Moderated by Shreyas Kulkarni, assistant editor, afaqs!, the panellists included Gautam Madhavan, founder & CEO, Mad Influence; Gunjan Khetan, marketing director, Perfetti Van Melle India; Rajni Daswani, director marketing, SoCheers; and RJ Mahvash, a digital content creator.

The discussion started with a brief on how cameras, scripts and content creation have evolved over the years.

“From a time when I used to write 4-5-minute-long scripts, now we have 15-second videos. Writing long scripts have evolved to making 15-seconder video.

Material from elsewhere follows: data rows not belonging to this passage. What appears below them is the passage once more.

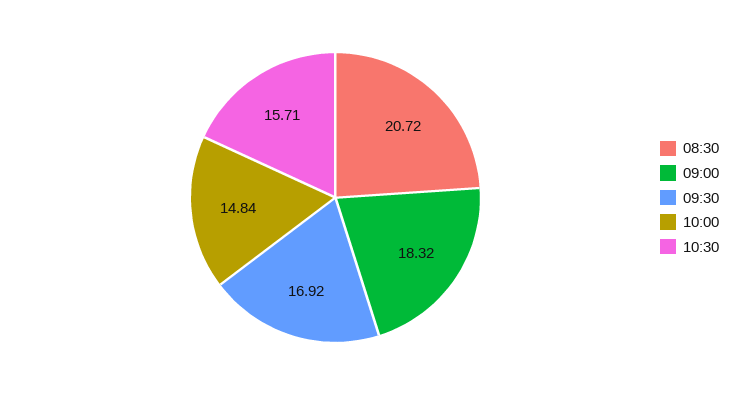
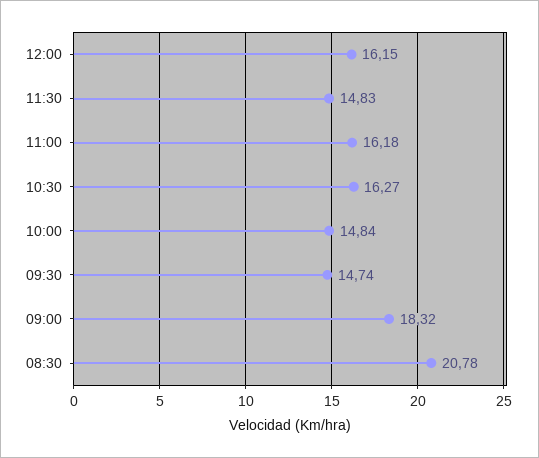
08:30: 20.72 -> 20.78
09:30: 16.92 -> 14.74
10:30: 15.71 -> 16.27
12:00: none -> 16.15
11:30: none -> 14.83
11:00: none -> 16.18

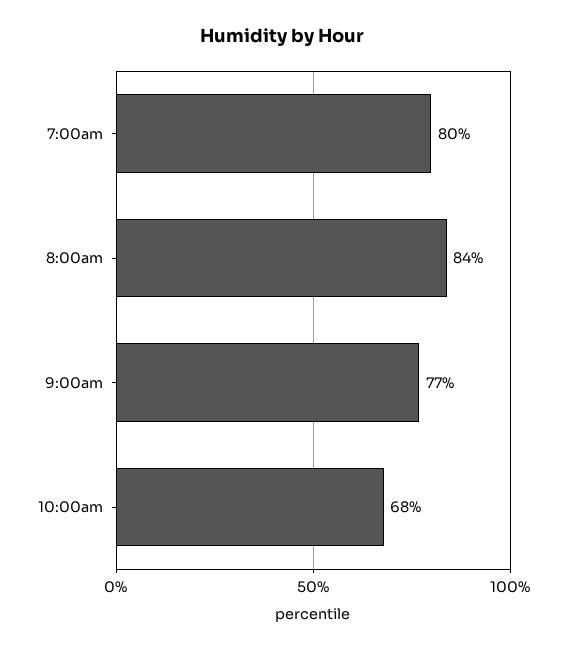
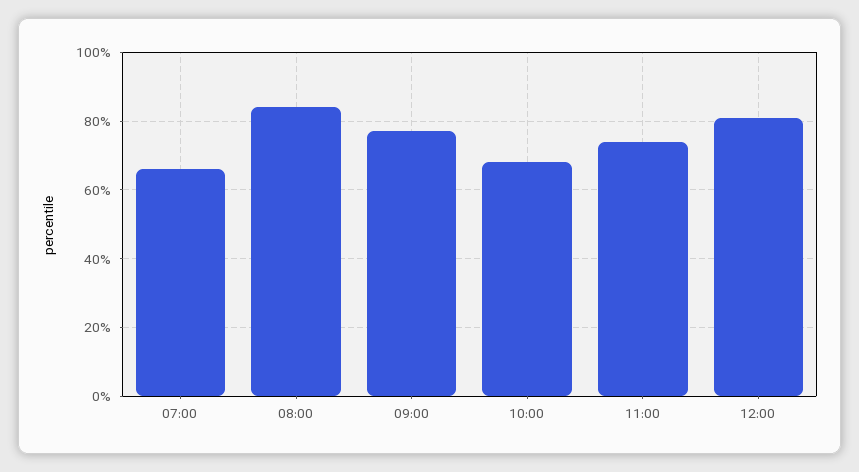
7:00am: 80 -> 65
11:00: none -> 75
12:00: none -> 80

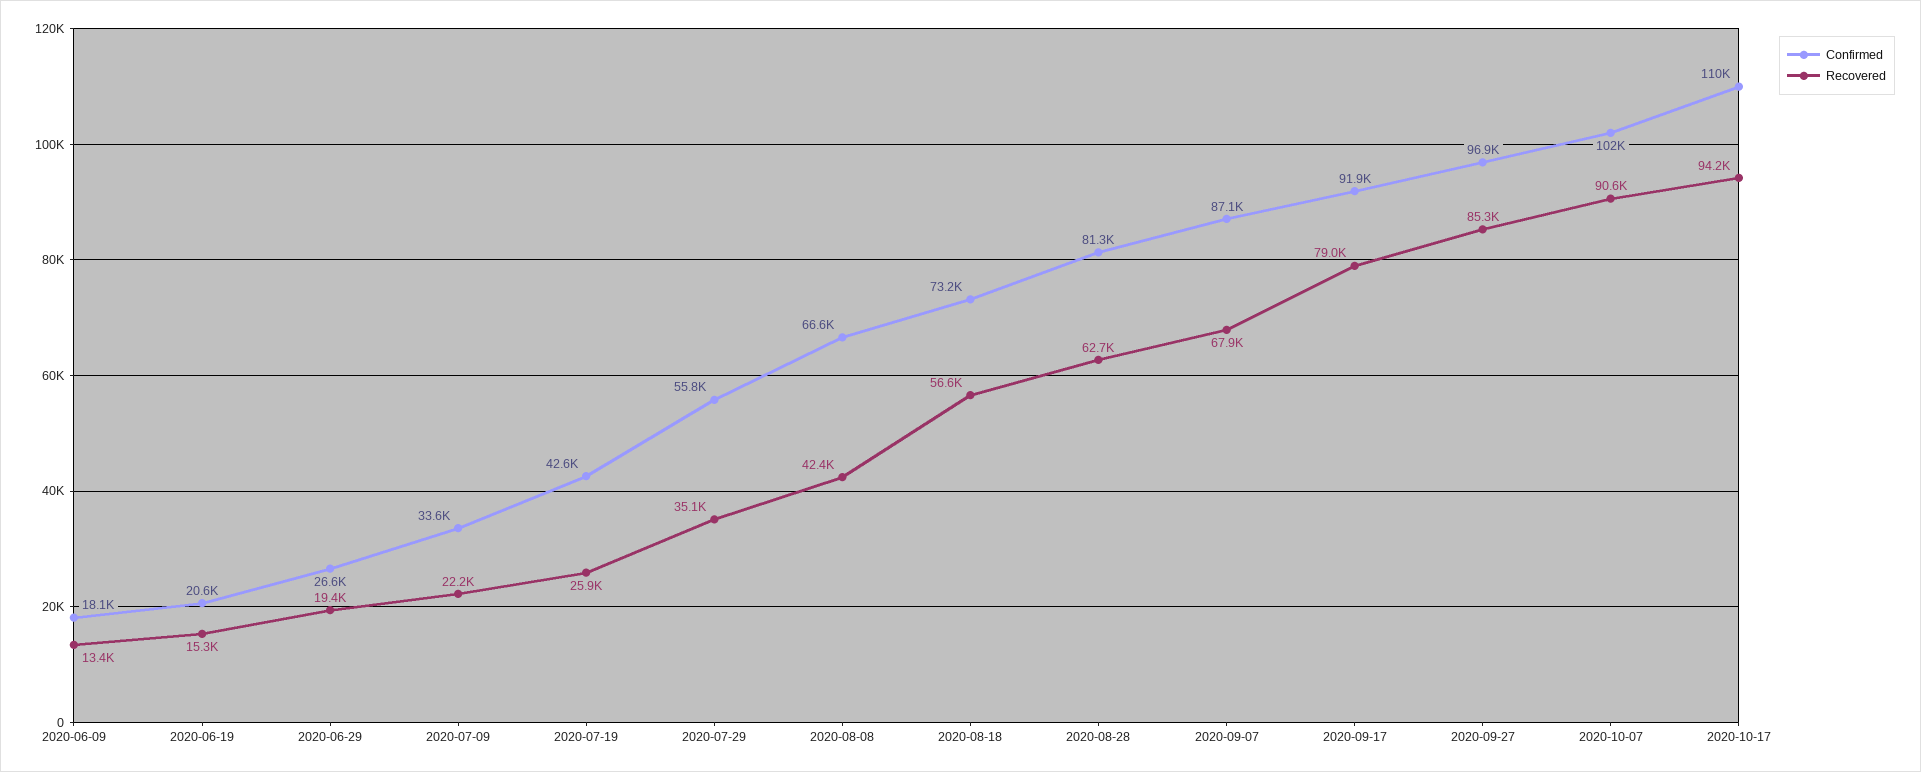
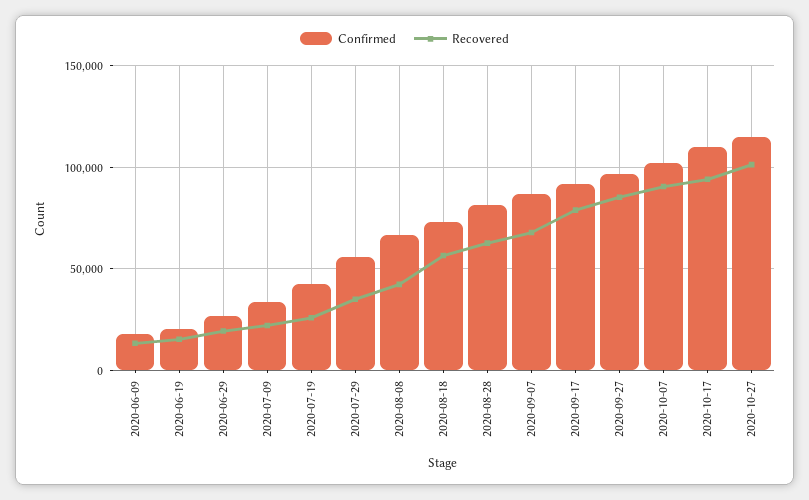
Confirmed, 2020-10-27: none -> 115000
Recovered, 2020-10-27: none -> 100000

Many things have changed coming from landscapes to verticals,” says Mahvash.

According to Madhavan of Mad Influence, today’s creators are quite smart, but require a lot of hand-holding when it comes to writing scripts and production processes.

Perfetti Van Melle India’s Khetan mentions, “The marketing landscape has evolved significantly. We were the creators of content in the form of advertising, but now that landscape has moved to people. A smart marketer uses the power of community to create content that’s easily palatable.”

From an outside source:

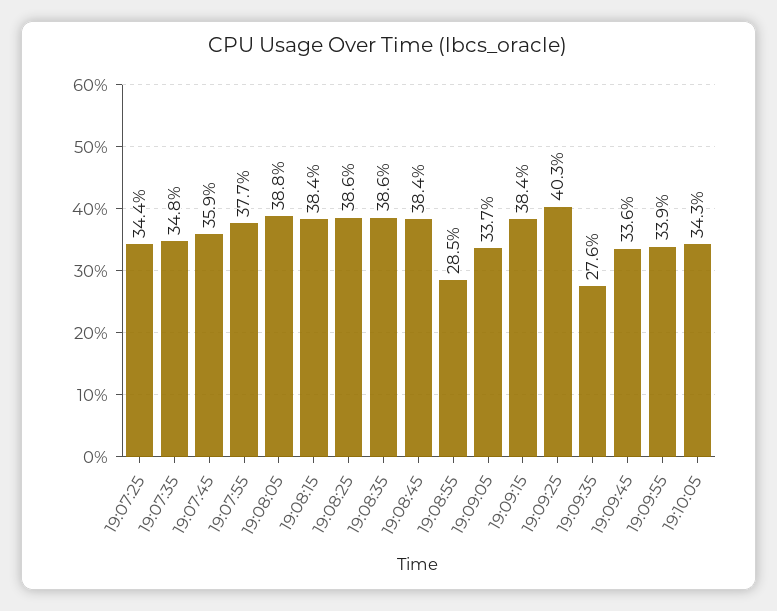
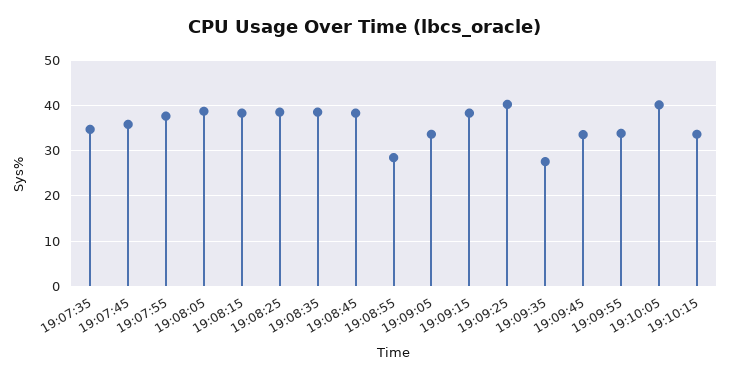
19:07:25: 34.4 -> none
19:10:05: 34.3 -> 40
19:10:15: none -> 34

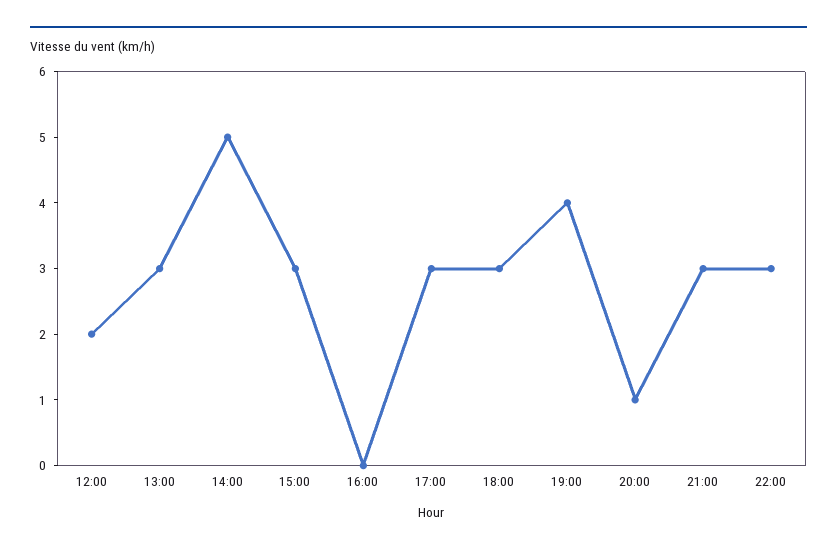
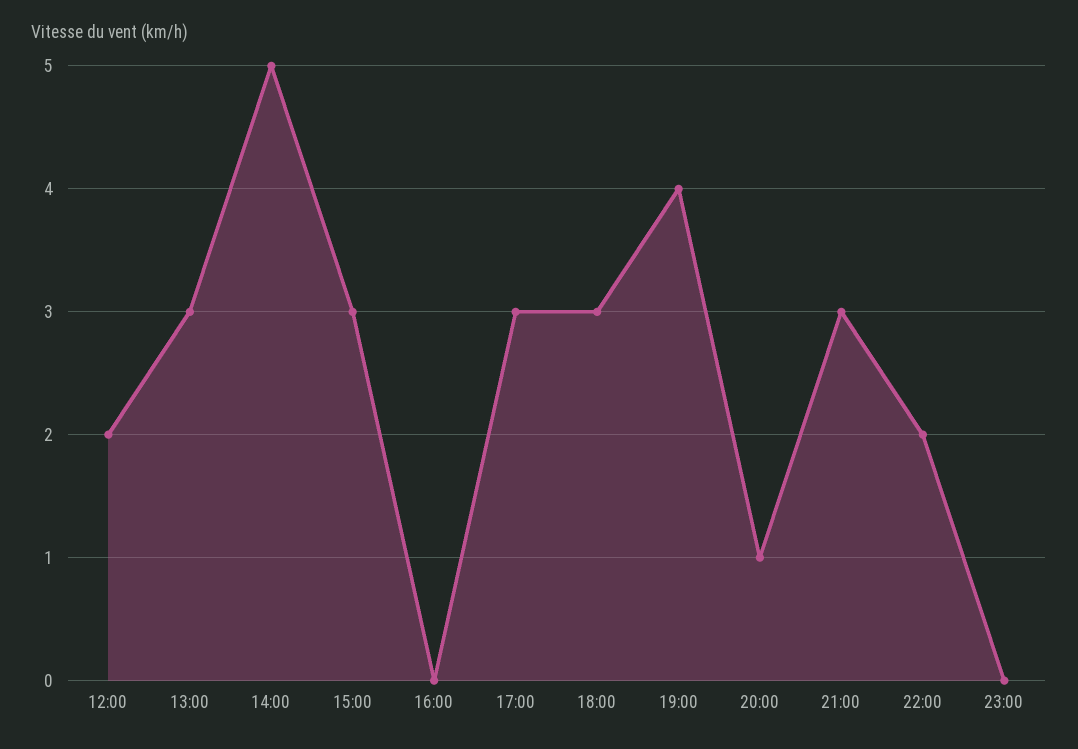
22:00: 3 -> 2
23:00: none -> 0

“The influencer economy now revolves around building trust and word of mouth. If the content isn’t well integrated, then it can backfire for brands,” he adds.

On the things that work for brands, Daswani of SoCheers shares, “Long-form content works brilliantly for a brand that is looking to establish it seamlessly on platforms like YouTube and Facebook. Short-form content gets consumed a lot because it’s just 15 seconds long. If you want more storytelling, then long-form content works. It entirely depends on the brand and its objective.”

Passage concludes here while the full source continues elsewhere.